→ What to do:
Begin at the top of the records below and print each line exactly until the line containing "tax: 5.5% = 311.44 -> 5.5% = 361.04" has been printed; any pictures are to be left out.

→ Records to use:

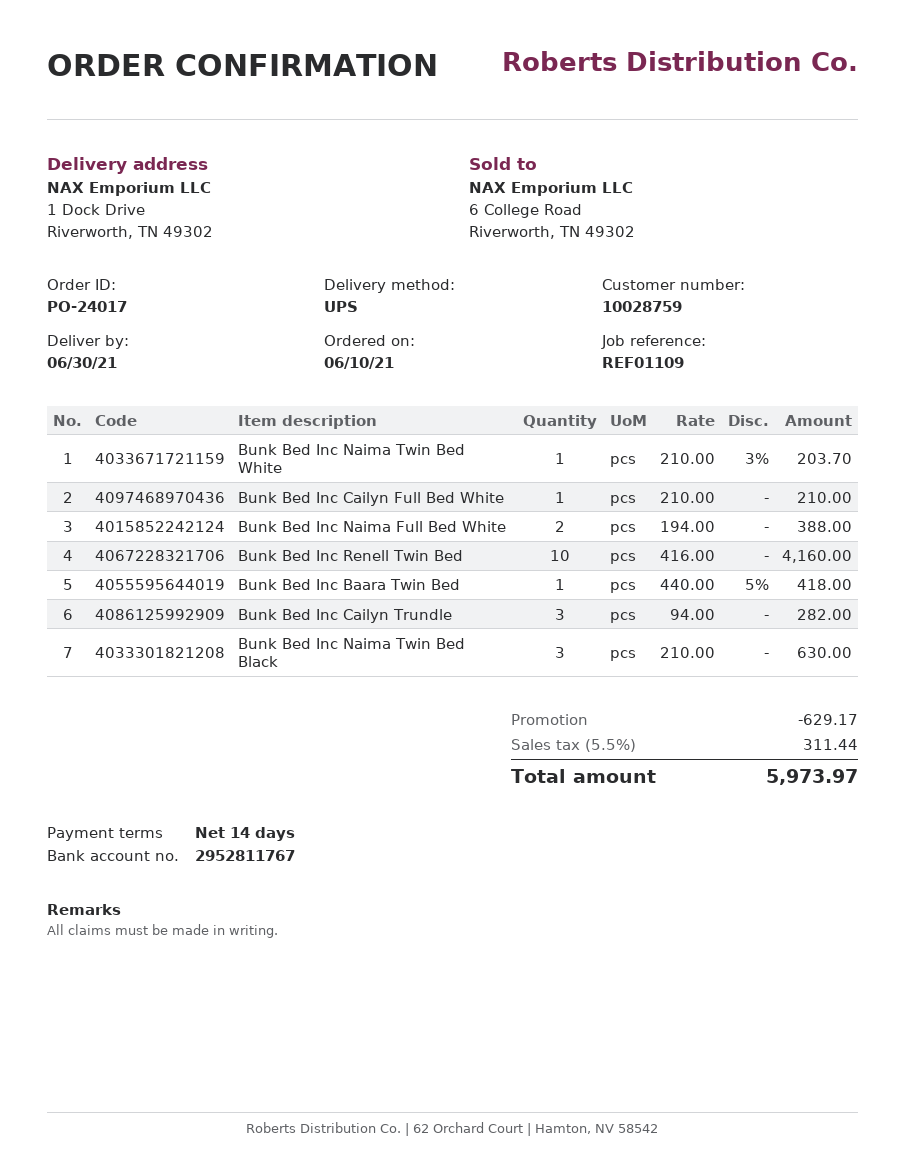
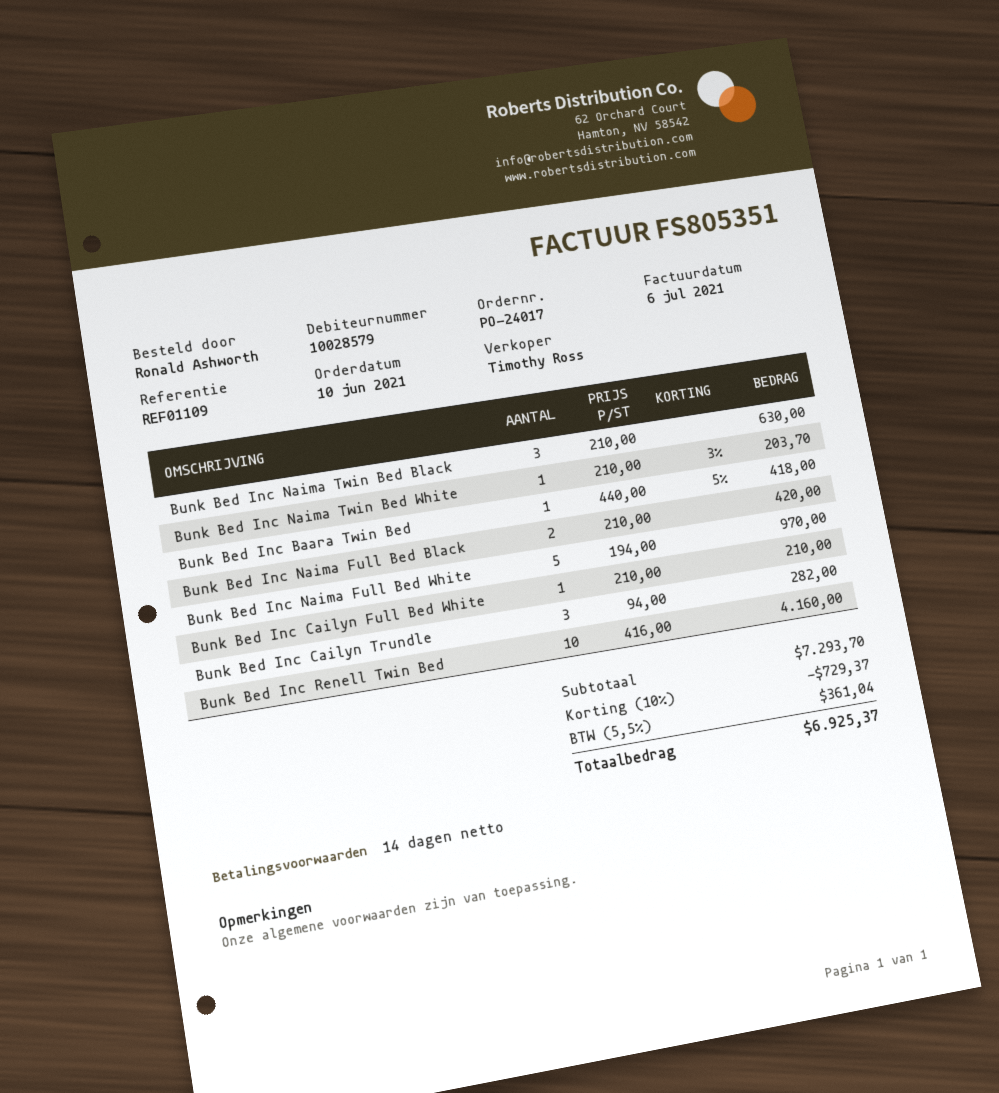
customer number: 10028759 -> 10028579
Bunk Bed Inc Naima Full Bed White: 2 x 194.00 = 388.00 -> 5 x 194.00 = 970.00
Bunk Bed Inc Naima Full Bed Black: none -> 2 x 210.00 = 420.00
discount: 629.17 -> 729.37
tax: 5.5% = 311.44 -> 5.5% = 361.04
total: 5973.97 -> 6925.37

→ Exercise solution:
customer number: 10028759 -> 10028579
Bunk Bed Inc Naima Full Bed White: 2 x 194.00 = 388.00 -> 5 x 194.00 = 970.00
Bunk Bed Inc Naima Full Bed Black: none -> 2 x 210.00 = 420.00
discount: 629.17 -> 729.37
tax: 5.5% = 311.44 -> 5.5% = 361.04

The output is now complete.